● Your assignment
Leave out the pictures and transcribe the rest of the records exactly.

● Provided entries

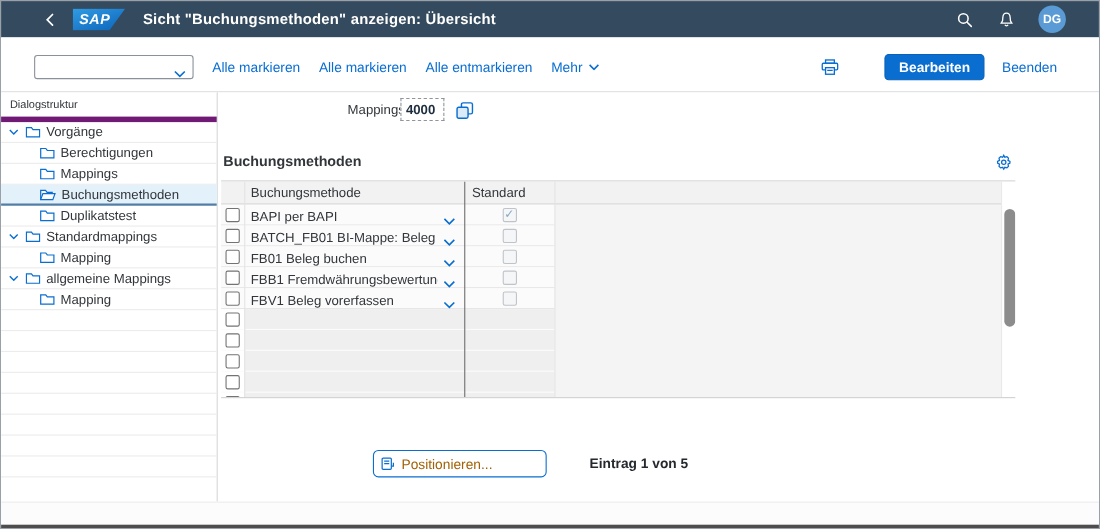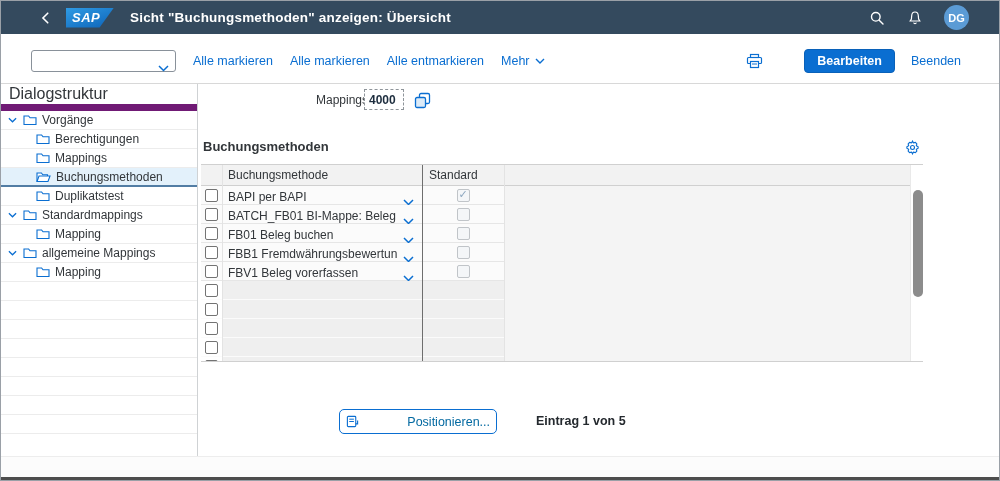--- a/index.html
+++ b/index.html
@@ -31,7 +31,7 @@
 
   
   .sidebar{width:197px;border-right:1px solid #cfd2d4;background:#fff;flex:none;}
-  .sb-title{height:27px;display:flex;align-items:center;padding-left:8px;font-size:16px;color:#32363a;border-bottom:7px solid #701a75;}
+  .sb-title{height:27px;display:flex;align-items:center;padding-left:8px;font-size:10px;color:#32363a;border-bottom:5px solid #701a75;}
   .trow{height:19px;display:flex;align-items:center;border-bottom:1px solid #ececec;cursor:pointer;font-size:12px;color:#32363a;}
   .trow .tchev{width:12px;margin-left:7px;display:flex;align-items:center;}
   .trow .ticon{display:flex;align-items:center;margin-right:5px;}

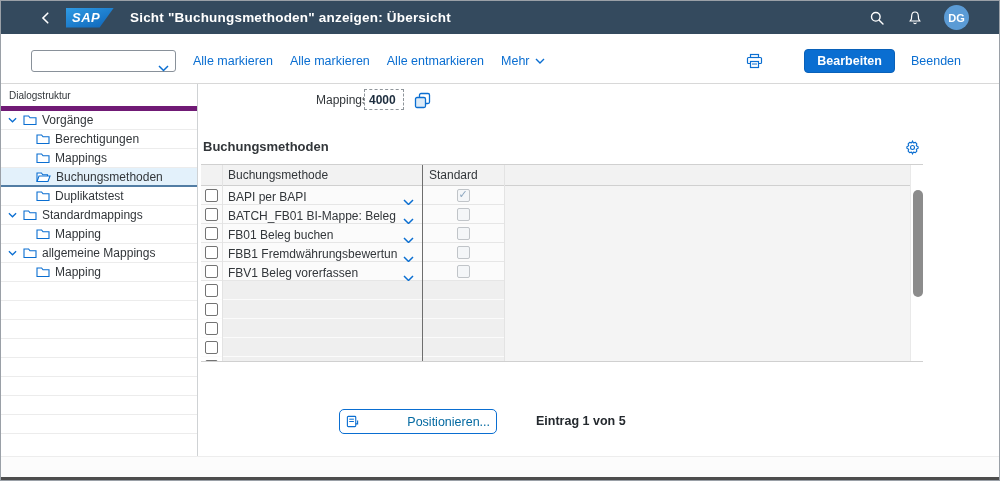--- a/index.html
+++ b/index.html
@@ -73,7 +73,7 @@
   .thumb{position:absolute;top:25px;left:1.5px;width:10px;height:107px;background:#8c8c8c;border-radius:5px;cursor:grab;}
 
   
-  .pos-btn{position:absolute;left:141px;top:325px;width:158px;height:25px;border:1px solid #0a6ed1;border-radius:5px;background:#fff;color:#0369a1;font-size:12.5px;display:flex;align-items:center;justify-content:space-between;gap:6px;cursor:pointer;}
+  .pos-btn{position:absolute;left:141px;top:325px;width:158px;height:25px;border:1px solid #0a6ed1;border-radius:5px;background:#fff;color:#a16207;font-size:12.5px;display:flex;align-items:center;justify-content:flex-start;gap:6px;cursor:pointer;}
   .entry-status{position:absolute;left:338px;top:330px;font-size:12.5px;color:#24292e;font-weight:600;}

● Task output
--- a/index.html
+++ b/index.html
@@ -31,7 +31,7 @@
 
   
   .sidebar{width:197px;border-right:1px solid #cfd2d4;background:#fff;flex:none;}
-  .sb-title{height:27px;display:flex;align-items:center;padding-left:8px;font-size:16px;color:#32363a;border-bottom:7px solid #701a75;}
+  .sb-title{height:27px;display:flex;align-items:center;padding-left:8px;font-size:10px;color:#32363a;border-bottom:5px solid #701a75;}
   .trow{height:19px;display:flex;align-items:center;border-bottom:1px solid #ececec;cursor:pointer;font-size:12px;color:#32363a;}
   .trow .tchev{width:12px;margin-left:7px;display:flex;align-items:center;}
   .trow .ticon{display:flex;align-items:center;margin-right:5px;}

--- a/index.html
+++ b/index.html
@@ -73,7 +73,7 @@
   .thumb{position:absolute;top:25px;left:1.5px;width:10px;height:107px;background:#8c8c8c;border-radius:5px;cursor:grab;}
 
   
-  .pos-btn{position:absolute;left:141px;top:325px;width:158px;height:25px;border:1px solid #0a6ed1;border-radius:5px;background:#fff;color:#0369a1;font-size:12.5px;display:flex;align-items:center;justify-content:space-between;gap:6px;cursor:pointer;}
+  .pos-btn{position:absolute;left:141px;top:325px;width:158px;height:25px;border:1px solid #0a6ed1;border-radius:5px;background:#fff;color:#a16207;font-size:12.5px;display:flex;align-items:center;justify-content:flex-start;gap:6px;cursor:pointer;}
   .entry-status{position:absolute;left:338px;top:330px;font-size:12.5px;color:#24292e;font-weight:600;}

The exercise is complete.